AstraZeneca Plc profit rose in the first quarter, helped by sales of its blockbuster oncology treatments, as the company looks to key trial readouts this year to reinforce its position as a top producer of cancer therapies.
(Bloomberg) — AstraZeneca Plc profit rose in the first quarter, helped by sales of its blockbuster oncology treatments, as the company looks to key trial readouts this year to reinforce its position as a top producer of cancer therapies.
The UK drugmaker reported earnings per share, excluding some costs, of $1.92 for the three months through March, according to a statement Thursday, more than the $1.68 analysts estimated.
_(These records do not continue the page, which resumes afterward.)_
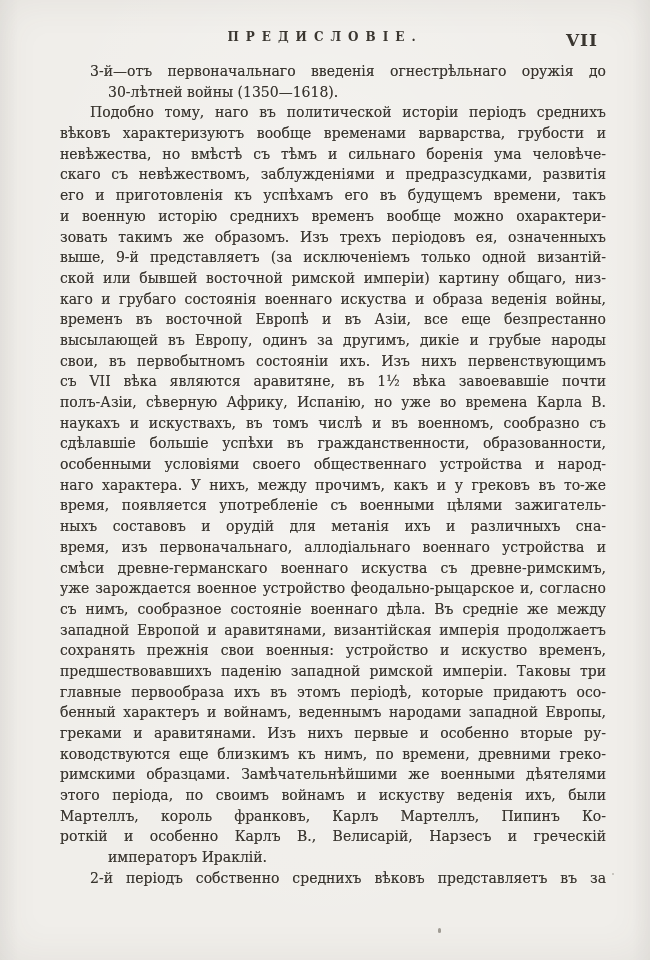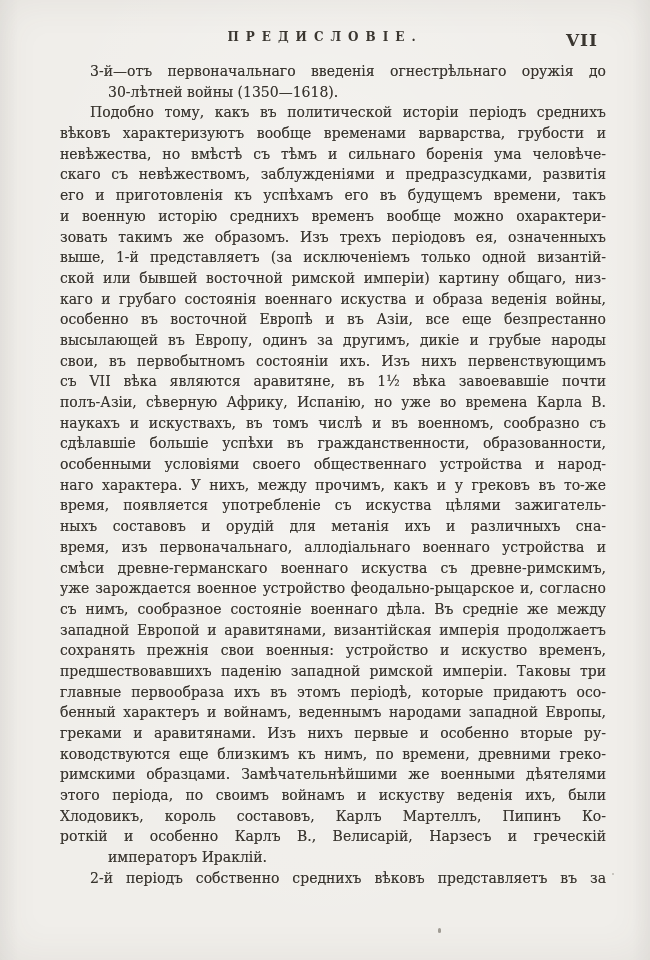--- a/index.html
+++ b/index.html
@@ -75,55 +75,55 @@
 <div class="page">
 
   <div class="running-header">
     <span class="running-title">ПРЕДИСЛОВІЕ.</span>
     <span class="page-number">VII</span>
   </div>
 
   <div class="text-body">
       <div class="line indent">3-й—отъ первоначальнаго введенія огнестрѣльнаго оружія до</div>
       <div class="line end">30-лѣтней войны (1350—1618).</div>
-      <div class="line indent">Подобно тому, какъ въ политической исторіи періодъ среднихъ</div>
+      <div class="line indent">Подобно тому, наго въ политической исторіи періодъ среднихъ</div>
       <div class="line">вѣковъ характеризуютъ вообще временами варварства, грубости и</div>
       <div class="line">невѣжества, но вмѣстѣ съ тѣмъ и сильнаго боренія ума человѣче-</div>
       <div class="line">скаго съ невѣжествомъ, заблужденіями и предразсудками, развитія</div>
       <div class="line">его и приготовленія къ успѣхамъ его въ будущемъ времени, такъ</div>
       <div class="line">и военную исторію среднихъ временъ вообще можно охарактери-</div>
       <div class="line">зовать такимъ же образомъ. Изъ трехъ періодовъ ея, означенныхъ</div>
-      <div class="line">выше, 1-й представляетъ (за исключеніемъ только одной византій-</div>
+      <div class="line">выше, 9-й представляетъ (за исключеніемъ только одной византій-</div>
       <div class="line">ской или бывшей восточной римской имперіи) картину общаго, низ-</div>
       <div class="line">каго и грубаго состоянія военнаго искуства и образа веденія войны,</div>
-      <div class="line">особенно въ восточной Европѣ и въ Азіи, все еще безпрестанно</div>
+      <div class="line">временъ въ восточной Европѣ и въ Азіи, все еще безпрестанно</div>
       <div class="line">высылающей въ Европу, одинъ за другимъ, дикіе и грубые народы</div>
       <div class="line">свои, въ первобытномъ состояніи ихъ. Изъ нихъ первенствующимъ</div>
       <div class="line">съ VII вѣка являются аравитяне, въ 1½ вѣка завоевавшіе почти</div>
       <div class="line">полъ-Азіи, сѣверную Африку, Испанію, но уже во времена Карла В.</div>
       <div class="line">наукахъ и искуствахъ, въ томъ числѣ и въ военномъ, сообразно съ</div>
       <div class="line">сдѣлавшіе большіе успѣхи въ гражданственности, образованности,</div>
       <div class="line">особенными условіями своего общественнаго устройства и народ-</div>
       <div class="line">наго характера. У нихъ, между прочимъ, какъ и у грековъ въ то-же</div>
-      <div class="line">время, появляется употребленіе съ искуства цѣлями зажигатель-</div>
+      <div class="line">время, появляется употребленіе съ военными цѣлями зажигатель-</div>
       <div class="line">ныхъ составовъ и орудій для метанія ихъ и различныхъ сна-</div>
       <div class="line">время, изъ первоначальнаго, аллодіальнаго военнаго устройства и</div>
       <div class="line">смѣси древне-германскаго военнаго искуства съ древне-римскимъ,</div>
       <div class="line">уже зарождается военное устройство феодально-рыцарское и, согласно</div>
       <div class="line">съ нимъ, сообразное состояніе военнаго дѣла. Въ средніе же между</div>
       <div class="line">западной Европой и аравитянами, византійская имперія продолжаетъ</div>
       <div class="line">сохранять прежнія свои военныя: устройство и искуство временъ,</div>
       <div class="line">предшествовавшихъ паденію западной римской имперіи. Таковы три</div>
       <div class="line">главные первообраза ихъ въ этомъ періодѣ, которые придаютъ осо-</div>
       <div class="line">бенный характеръ и войнамъ, веденнымъ народами западной Европы,</div>
       <div class="line">греками и аравитянами. Изъ нихъ первые и особенно вторые ру-</div>
       <div class="line">ководствуются еще близкимъ къ нимъ, по времени, древними греко-</div>
       <div class="line">римскими образцами. Замѣчательнѣйшими же военными дѣятелями</div>
       <div class="line">этого періода, по своимъ войнамъ и искуству веденія ихъ, были</div>
-      <div class="line">Хлодовикъ, король составовъ, Карлъ Мартеллъ, Пипинъ Ко-</div>
+      <div class="line">Мартеллъ, король франковъ, Карлъ Мартеллъ, Пипинъ Ко-</div>
       <div class="line">роткій и особенно Карлъ В., Велисарій, Нарзесъ и греческій</div>
       <div class="line end">императоръ Ираклій.</div>
       <div class="line indent">2-й періодъ собственно среднихъ вѣковъ представляетъ въ за</div>
     </div>
 
   <span class="speckle s1"></span>
   <span class="speckle s2"></span>
 
 </div>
Sales also topped expectations.
Astra is planning to start 30 advanced stage trials this year, with six already up and running in the first quarter. The company is maintaining its 2023 guidance because of the investment needed for so many trials, despite a strong first quarter, Chief Financial Officer Aradhana Sarin said in an interview with Bloomberg TV Thursday. A lot of those “costs will be back-end weighted, so we’re sticking with our guidance for the year,” said Sarin.
Astra shares rose as much as 2.5% in early London trading.
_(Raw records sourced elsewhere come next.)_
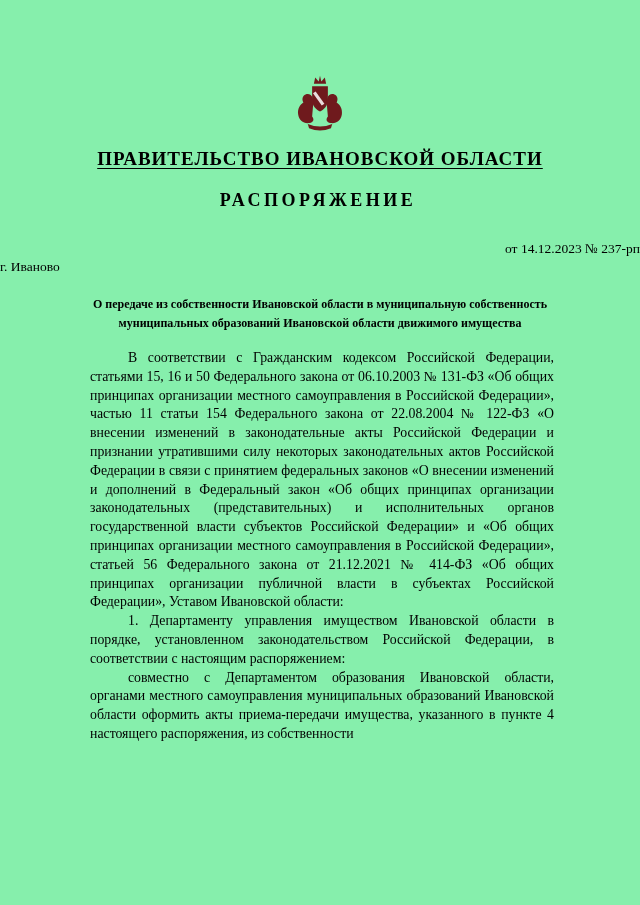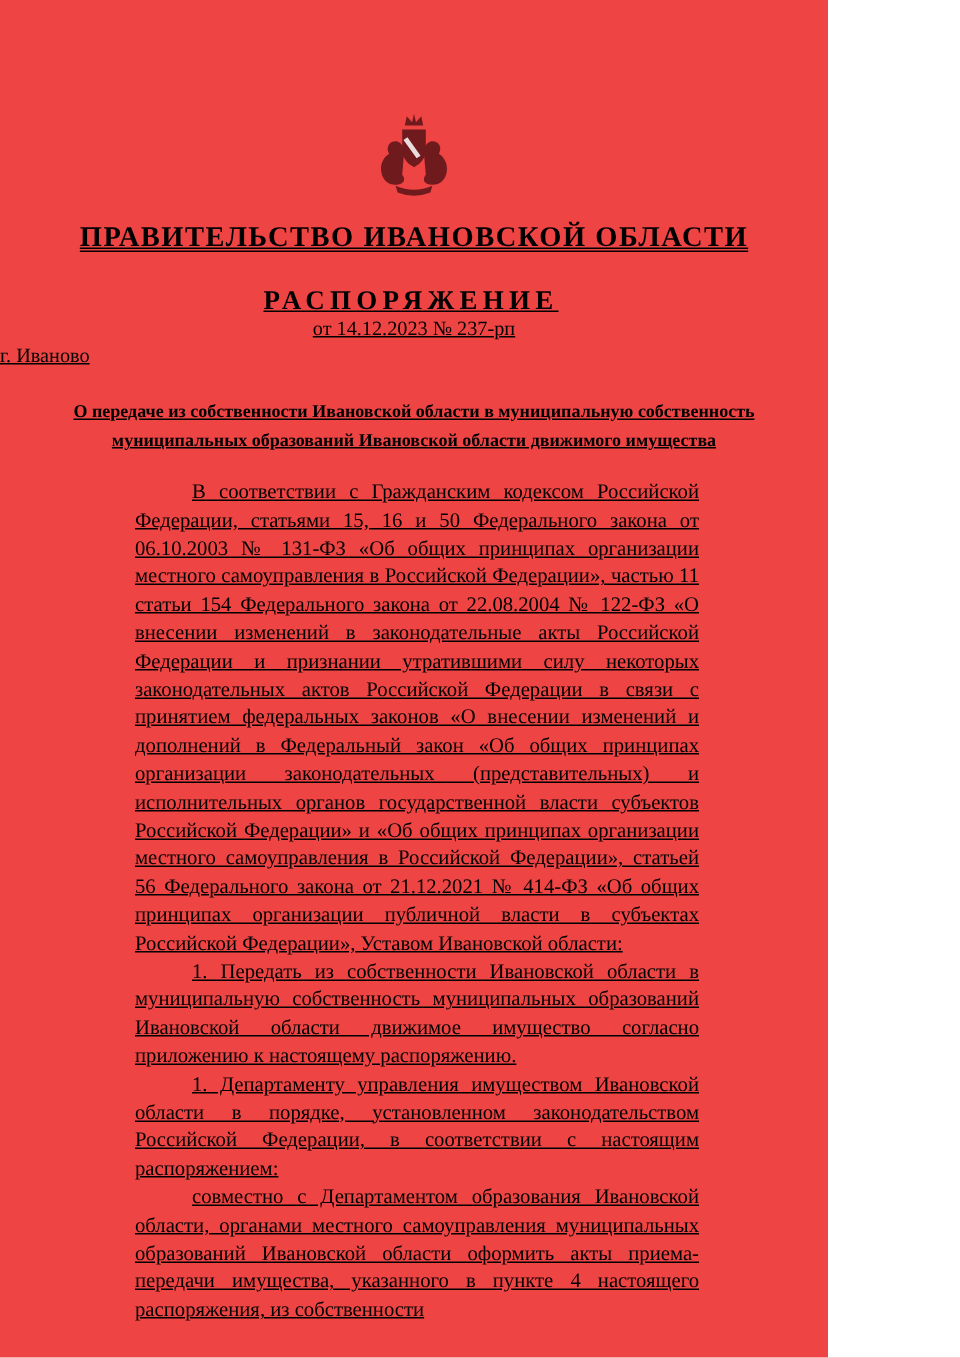--- a/index.html
+++ b/index.html
@@ -2,27 +2,26 @@
 <html><head>
 <meta charset="utf-8">
 <style>
   html, body {
     margin: 0;
     padding: 0;
     background: #ffffff;
   }
   .page {
     position: relative;
-    width: 552px;
+    width: 640px;
     height: 905px;
-    background: #ef4444;
+    background: #86efac;
     font-family: "Liberation Serif", serif;
     color: #000000;
     overflow: hidden;
-    text-decoration: underline;
   }
   .emblem-wrap {
     display: flex;
     justify-content: center;
     padding-top: 72px;
   }
   .authority {
     margin: 16px 0 0 0;
     text-align: center;
     font-size: 19px;
@@ -32,21 +31,22 @@
     text-underline-offset: 3px;
   }
   .doc-type {
     margin: 20px 4px 0 0;
     text-align: center;
     font-size: 18px;
     font-weight: bold;
     letter-spacing: 3.5px;
   }
   .date-line {
-    text-align: center;
+    margin-top: 30px;
+    text-align: right;
     font-size: 13.5px;
   }
   .city-line {
     margin-top: 2px;
     font-size: 13.5px;
   }
   .doc-subject {
     margin: 20px auto 0 auto;
     max-width: 478px;
     text-align: center;
@@ -94,18 +94,17 @@
   <h2 class="doc-type">РАСПОРЯЖЕНИЕ</h2>
 
   <div class="date-line">от 14.12.2023 № 237-рп</div>
 
   <div class="city-line">г. Иваново</div>
 
   <div class="doc-subject">О передаче из собственности Ивановской области в муниципальную собственность муниципальных образований Ивановской области движимого имущества</div>
 
   <div class="doc-body">
     <p>В соответствии с Гражданским кодексом Российской Федерации, статьями 15, 16 и 50 Федерального закона от 06.10.2003 № 131-ФЗ «Об общих принципах организации местного самоуправления в Российской Федерации», частью 11 статьи 154 Федерального закона от 22.08.2004 № 122-ФЗ «О внесении изменений в законодательные акты Российской Федерации и признании утратившими силу некоторых законодательных актов Российской Федерации в связи с принятием федеральных законов «О внесении изменений и дополнений в Федеральный закон «Об общих принципах организации законодательных (представительных) и исполнительных органов государственной власти субъектов Российской Федерации» и «Об общих принципах организации местного самоуправления в Российской Федерации», статьей 56 Федерального закона от 21.12.2021 № 414-ФЗ «Об общих принципах организации публичной власти в субъектах Российской Федерации», Уставом Ивановской области:</p>
-    <p>1. Передать из собственности Ивановской области в муниципальную собственность муниципальных образований Ивановской области движимое имущество согласно приложению к настоящему распоряжению.</p>
     <p>1. Департаменту управления имуществом Ивановской области в порядке, установленном законодательством Российской Федерации, в соответствии с настоящим распоряжением:</p>
     <p>совместно с Департаментом образования Ивановской области, органами местного самоуправления муниципальных образований Ивановской области оформить акты приема-передачи имущества, указанного в пункте 4 настоящего распоряжения, из собственности</p>
   </div>
 
 </div>
 
 </body></html>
Led by Chief Executive Officer Pascal Soriot, Astra’s turnaround over the last decade has largely rested on its oncology portfolio, powered by drugs Tagrisso, Imfinzi, and Lynparza. The company is awaiting trial results this year to boost that position further, including a potentially game-changing readout for its lung cancer drug datopotamab deruxtecan that could overtake standard chemotherapy as a treatment option.
Other important results pending include a head-to-head study from rival Johnson & Johnson comparing its lung cancer drug rybrevant with Astra’s blockbuster product Tagrisso, which could be positive for the UK pharmaceutical giant.
What Bloomberg Intelligence Says:
AstraZeneca’s reiterated full-year guidance looks conservative to us in light of its 1Q 3% sales and 14% adjusted EPS beat, together with $718 million income from the recent nirsevimab contract renegotiation to follow in 2Q. $241 million income from the divestment of Pulmicort Flexhaler’s US rights was a key driver of the beat, which also included a near-4% year-over-year gross-margin boost.
— John Murphy, BI pharma analyst
AstraZeneca Beats; Reiterated Guidance Looks Conservative: React
The performance in the first quarter came after a falloff in sales from Covid-19-related products — a revenue stream that’s expected to decline significantly in 2023, Astra said. Still, a rebound in diagnosis and treatment rates following the pandemic boosted demand for some of its cancer drugs.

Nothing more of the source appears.